Brittany Conley, a research analyst at NACS OnCampus Research, attributes the change to the pandemic.

"We can’t say for a fact what’s related and what’s not related to the pandemic," Conley said. "This is very likely in part due to the increase in online courses and different options of digital materials."

About a quarter of faculty members said they still prefer traditional print materials, and one in five faculty members said they prefer a print textbook with a digital component, such as an access code. That said, access codes didn’t become much more popular last year: only 31 percent of faculty members said they used them, compared to 30 percent the previous year.

Nearly half of students preferred print course materials, according to another report from NACS, the 2020 Student Watch report.

These trends will likely continue next year, Conley said. Many faculty members choose which material formats to use at the beginning of the term, and the pandemic’s effects during the 2019-20 academic year are likely due to faculty members making changes to their materials and courses midsemester.

“Once we have the academic year starting after all of this has happened, and faculty get to make that choice, I think that we will probably see the same stuff but with even more [material format] changes,” Conley said.

The percentage of faculty respondents who have participated in an inclusive access program nearly doubled during the 2019-20 academic year, to 21 percent from 12 percent the year prior. Inclusive access programs are sometimes called instant access or day-one access programs. NACS defines them as “a distribution and billing system wherein all students enrolled in a course receive the required course materials by the first day of courses and are billed for them (usually) directly through the institution as they would be for tuition or other institutional expenses.”

Inclusive access programs have gained traction in recent years -- during the 2016-17 academic year, only 3 percent of faculty members said they’d participated in an inclusive access program.

Most faculty members, 73 percent, believe the trends in favor of digital content options will continue, according to the report. Another 73 percent of faculty members said they were introduced to new technology or courseware during the 2019-20 academic year that they plan to continue using.

Many faculty members also believe that pandemic-caused changes to course materials and delivery options will stick around. Seven in 10 say that hybrid or flex instruction models will continue long term, and more than half of faculty respondents said online-only options will persist.

Other Findings

On average, faculty members taught 3.8 courses during the 2019-20 academic year, up from 3.6 the year prior.

The number of required free and paid-for materials per course also increased to 1.6 during the 2019-20 academic year, up from 1.4 the year before. Humanities courses required 2.2 materials per course on average, the most of any common major, while health-related and business courses required only one material per course.

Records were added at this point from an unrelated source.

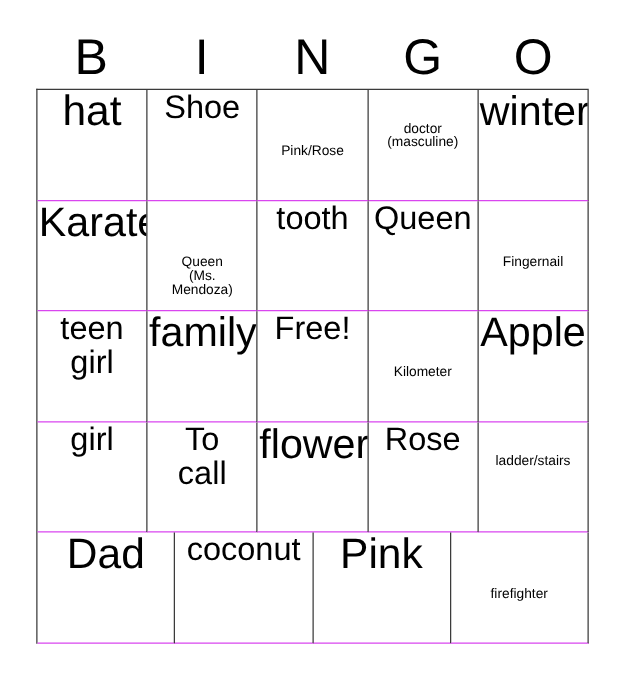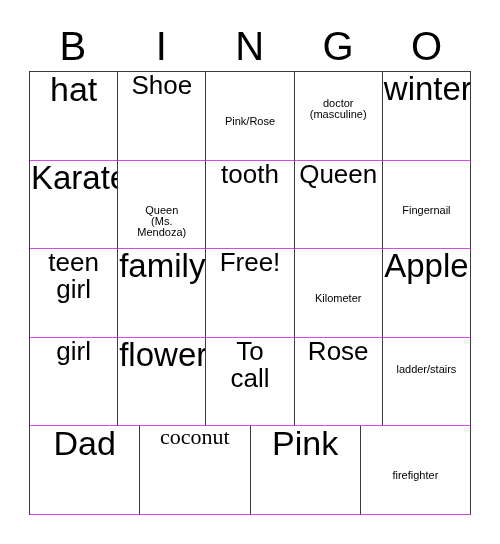--- a/index.html
+++ b/index.html
@@ -157,11 +157,11 @@
           <span class="cell-text s-lg">girl</span>
         </div>
         <div class="cell">
-          <span class="cell-text s-md">flower</span>
+          <span class="cell-text s-lg">To
+call</span>
         </div>
         <div class="cell">
-          <span class="cell-text s-lg">To
-call</span>
+          <span class="cell-text s-md">flower</span>
         </div>
         <div class="cell">
           <span class="cell-text s-lg">Rose</span>

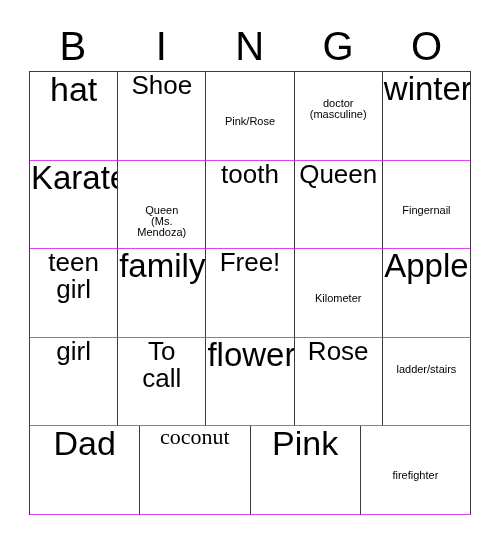--- a/index.html
+++ b/index.html
@@ -79,7 +79,7 @@
   .s-xl { font-size: 34px; }
   .s-lg { font-size: 26px; }
   .s-md { font-size: 33px; }
-  .s-sm { font-size: 22px; font-family: Liberation Serif, serif; }
+  .s-sm { font-size: 26px; }
   .s-xs { font-size: 11px; margin-top: 44px; }
   .s-xxs { font-size: 11px; margin-top: 26px; }
 </style>

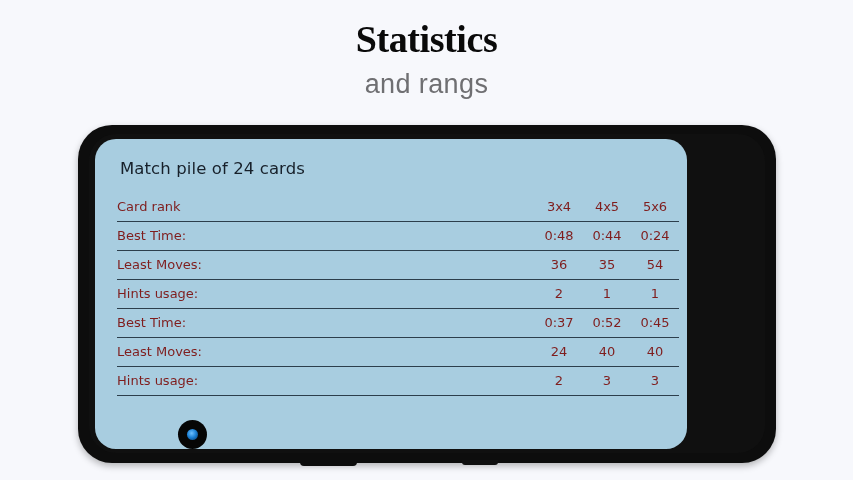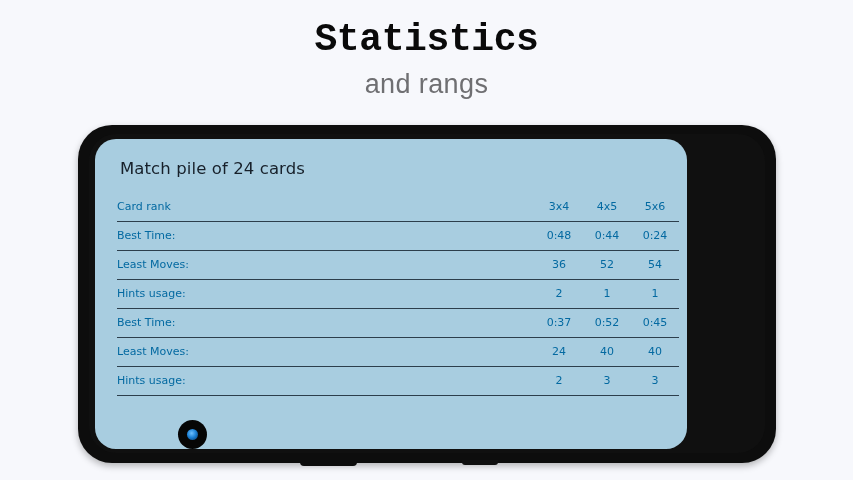--- a/index.html
+++ b/index.html
@@ -25,7 +25,7 @@
     text-align: center;
   }
   .page-title {
-    font-family: Liberation Mono, monospace;
+    font-family: Liberation Serif, serif;
     font-size: 38px;
     font-weight: bold;
     color: #0a0a0a;

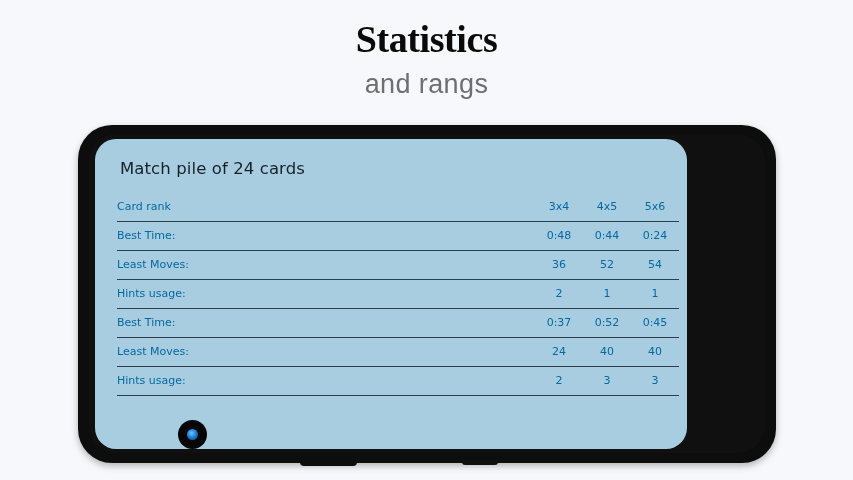--- a/index.html
+++ b/index.html
@@ -142,8 +142,8 @@
   }
   table.stats td {
     font-family: "DejaVu Sans", sans-serif;
-    font-size: 11px;
-    color: #0369a1;
+    font-size: 13px;
+    color: #7f1d1d;
     padding: 0;
     height: 29px;
     vertical-align: middle;

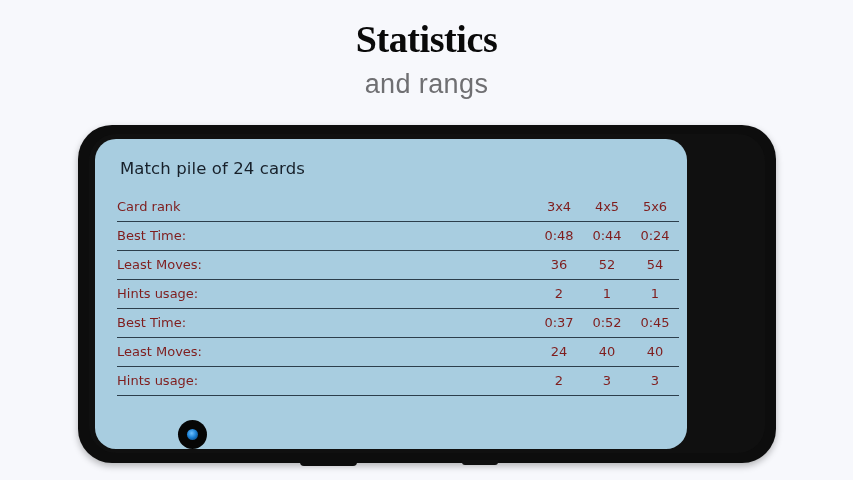--- a/index.html
+++ b/index.html
@@ -255,7 +255,7 @@
             <tr class="data-row">
               <td class="lbl row-label">Least Moves:</td>
               <td class="val">36</td>
-              <td class="val">52</td>
+              <td class="val">35</td>
               <td class="val">54</td>
             </tr>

Most faculty members, 83 percent, selected their own materials. Part-time lecturers are less likely than others to have influence over the materials used in their courses -- only 69 percent said they selected their own materials, according to the report.

Two-thirds of faculty members said they knew the retail cost of the materials they selected. About 12 percent said they didn’t know how much the assigned materials cost.

Even while the number of required materials ticked upward, student spending on course materials declined slightly during the 2019-20 academic year, falling to an average of $413 from $415 the year prior. Student spending has trended downward for several years. During the 2015-16 academic year, students spent an average of $602 on course materials.

About 38 percent of faculty members used some form of open educational resources during the 2019-20 academic year, compared with 33 percent the year prior.